--- Materials provided Enclosed Below ---

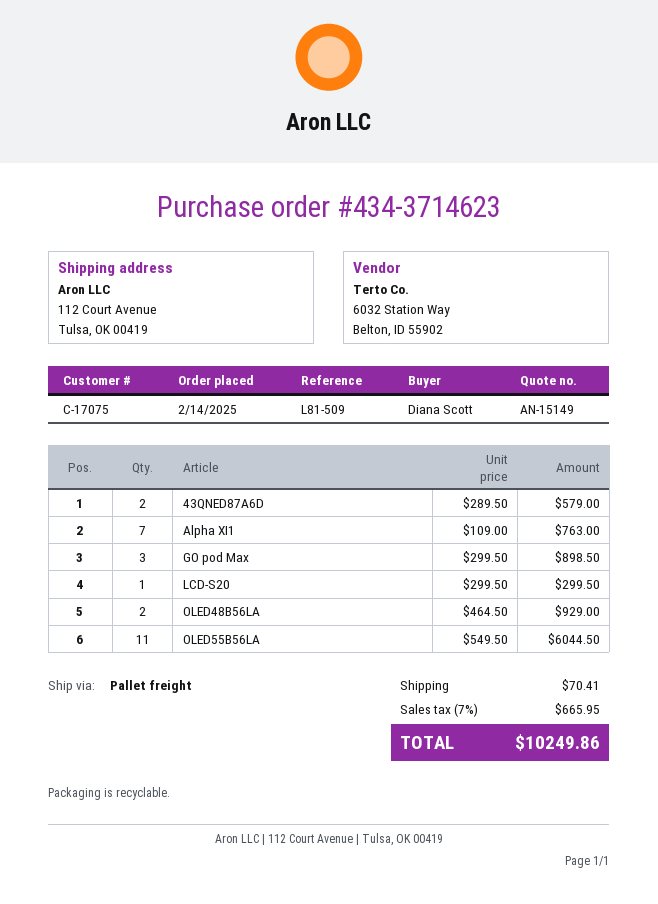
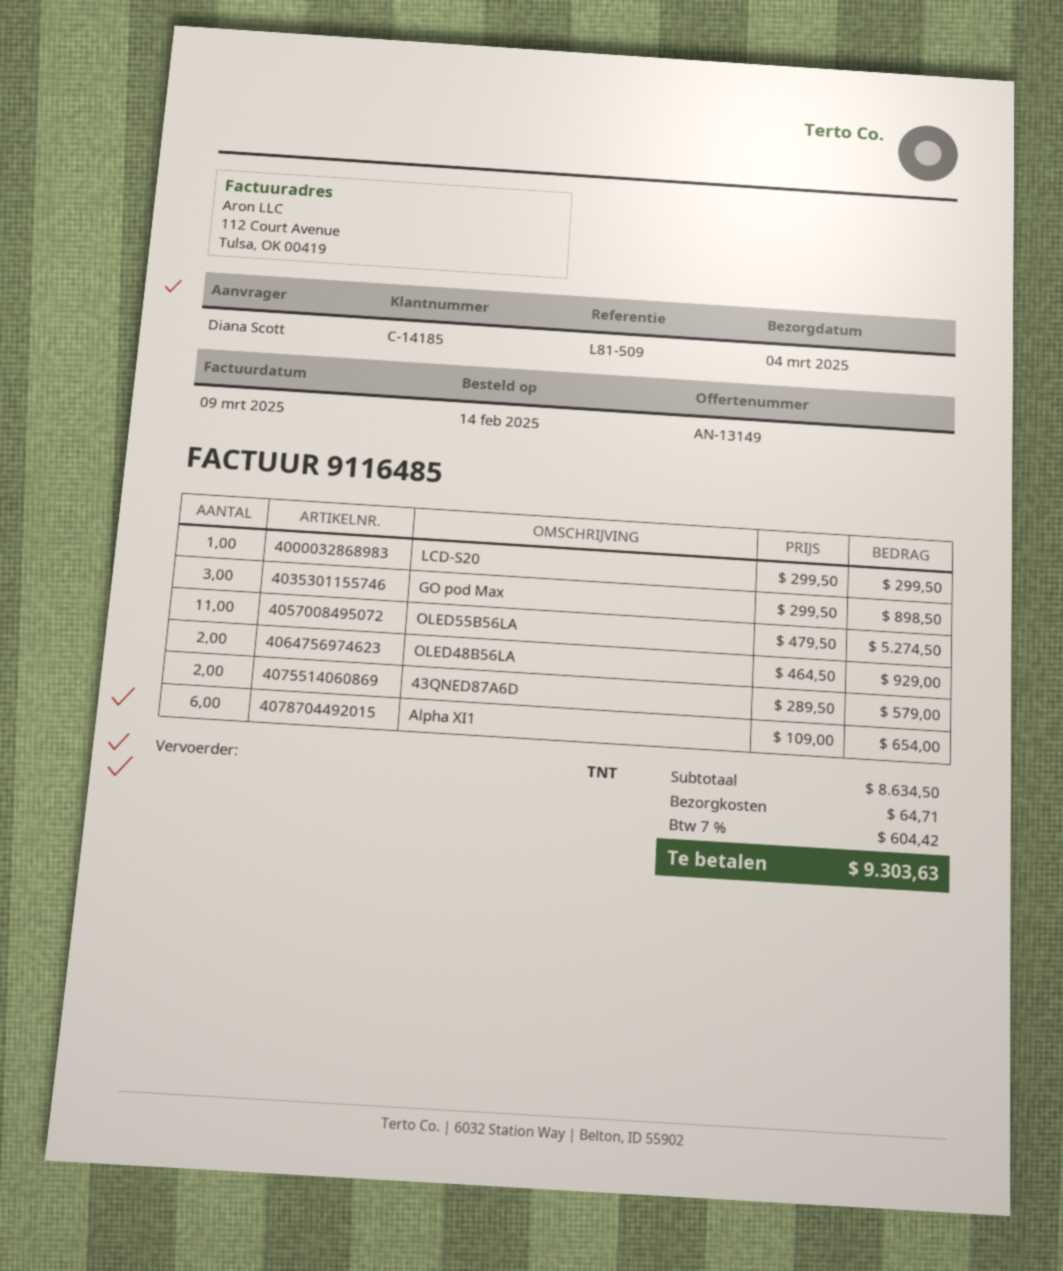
quote number: AN-15149 -> AN-13149
customer number: C-17075 -> C-14185
shipping method: pallet freight -> TNT
Alpha XI1: 7 x 109.00 = 763.00 -> 6 x 109.00 = 654.00
OLED55B56LA: 11 x 549.50 = 6044.50 -> 11 x 479.50 = 5274.50
shipping: 70.41 -> 64.71
tax: 7% = 665.95 -> 7% = 604.42
total: 10249.86 -> 9303.63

--- End of Enclosed Materials provided ---

*Directions for this task*
Could you retype the records above exactly, omitting the pictures?

*Task result*
quote number: AN-15149 -> AN-13149
customer number: C-17075 -> C-14185
shipping method: pallet freight -> TNT
Alpha XI1: 7 x 109.00 = 763.00 -> 6 x 109.00 = 654.00
OLED55B56LA: 11 x 549.50 = 6044.50 -> 11 x 479.50 = 5274.50
shipping: 70.41 -> 64.71
tax: 7% = 665.95 -> 7% = 604.42
total: 10249.86 -> 9303.63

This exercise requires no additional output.